Your assignment
Every entry is to be transcribed as it stands. Images stay out.

━━━━━ Information shown ━━━━━

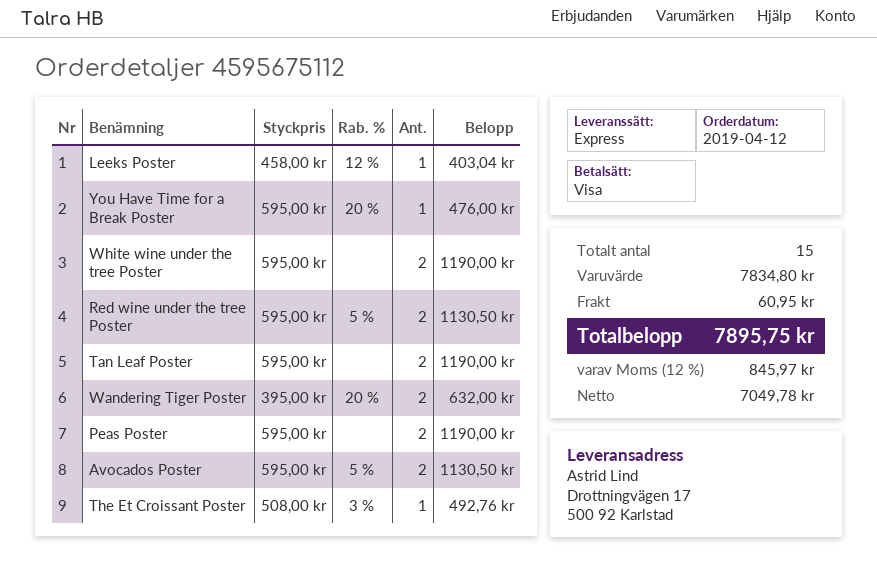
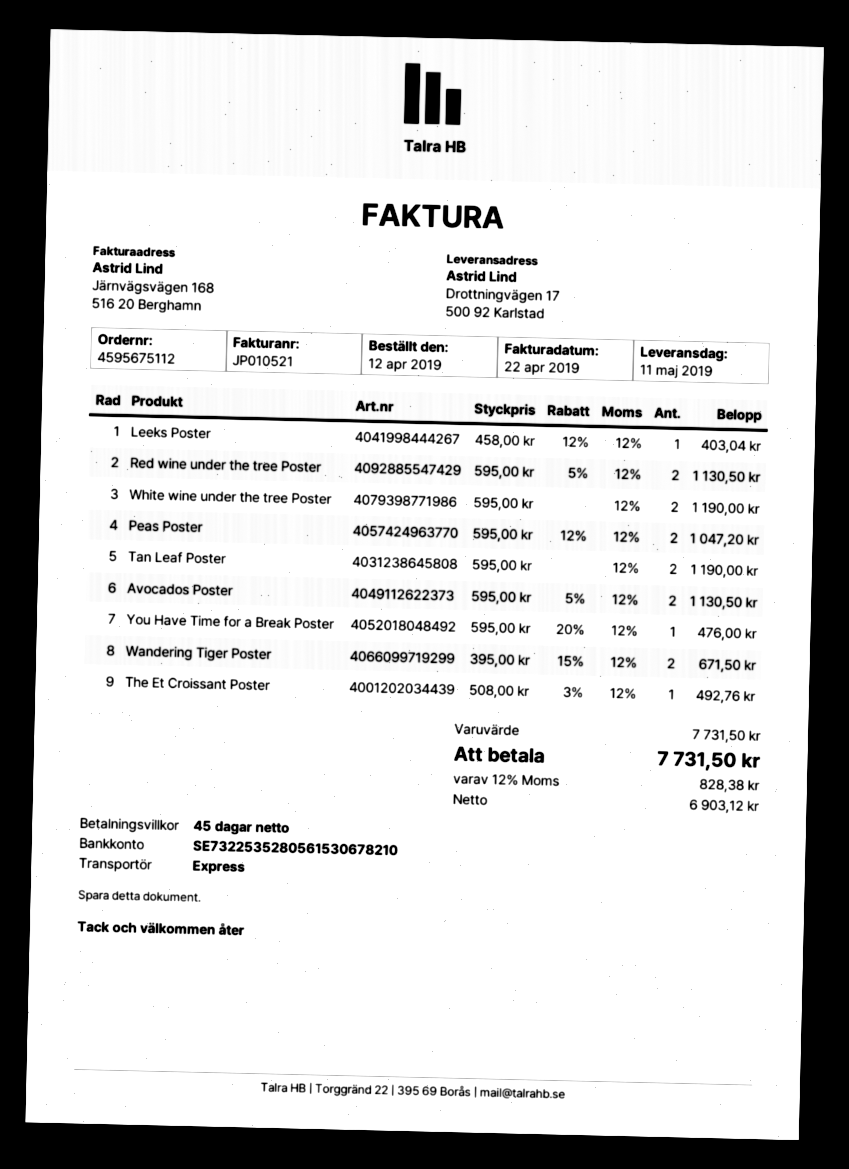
Wandering Tiger Poster: 2 x 395.00 - 20% = 632.00 -> 2 x 395.00 - 15% = 671.50
Peas Poster: 2 x 595.00 = 1190.00 -> 2 x 595.00 - 12% = 1047.20
subtotal: 7834.80 -> 7731.50
shipping: 60.95 -> none
net: 7049.78 -> 6903.12
tax: 12% = 845.97 -> 12% = 828.38
total: 7895.75 -> 7731.50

━━━━━

Task result
Wandering Tiger Poster: 2 x 395.00 - 20% = 632.00 -> 2 x 395.00 - 15% = 671.50
Peas Poster: 2 x 595.00 = 1190.00 -> 2 x 595.00 - 12% = 1047.20
subtotal: 7834.80 -> 7731.50
shipping: 60.95 -> none
net: 7049.78 -> 6903.12
tax: 12% = 845.97 -> 12% = 828.38
total: 7895.75 -> 7731.50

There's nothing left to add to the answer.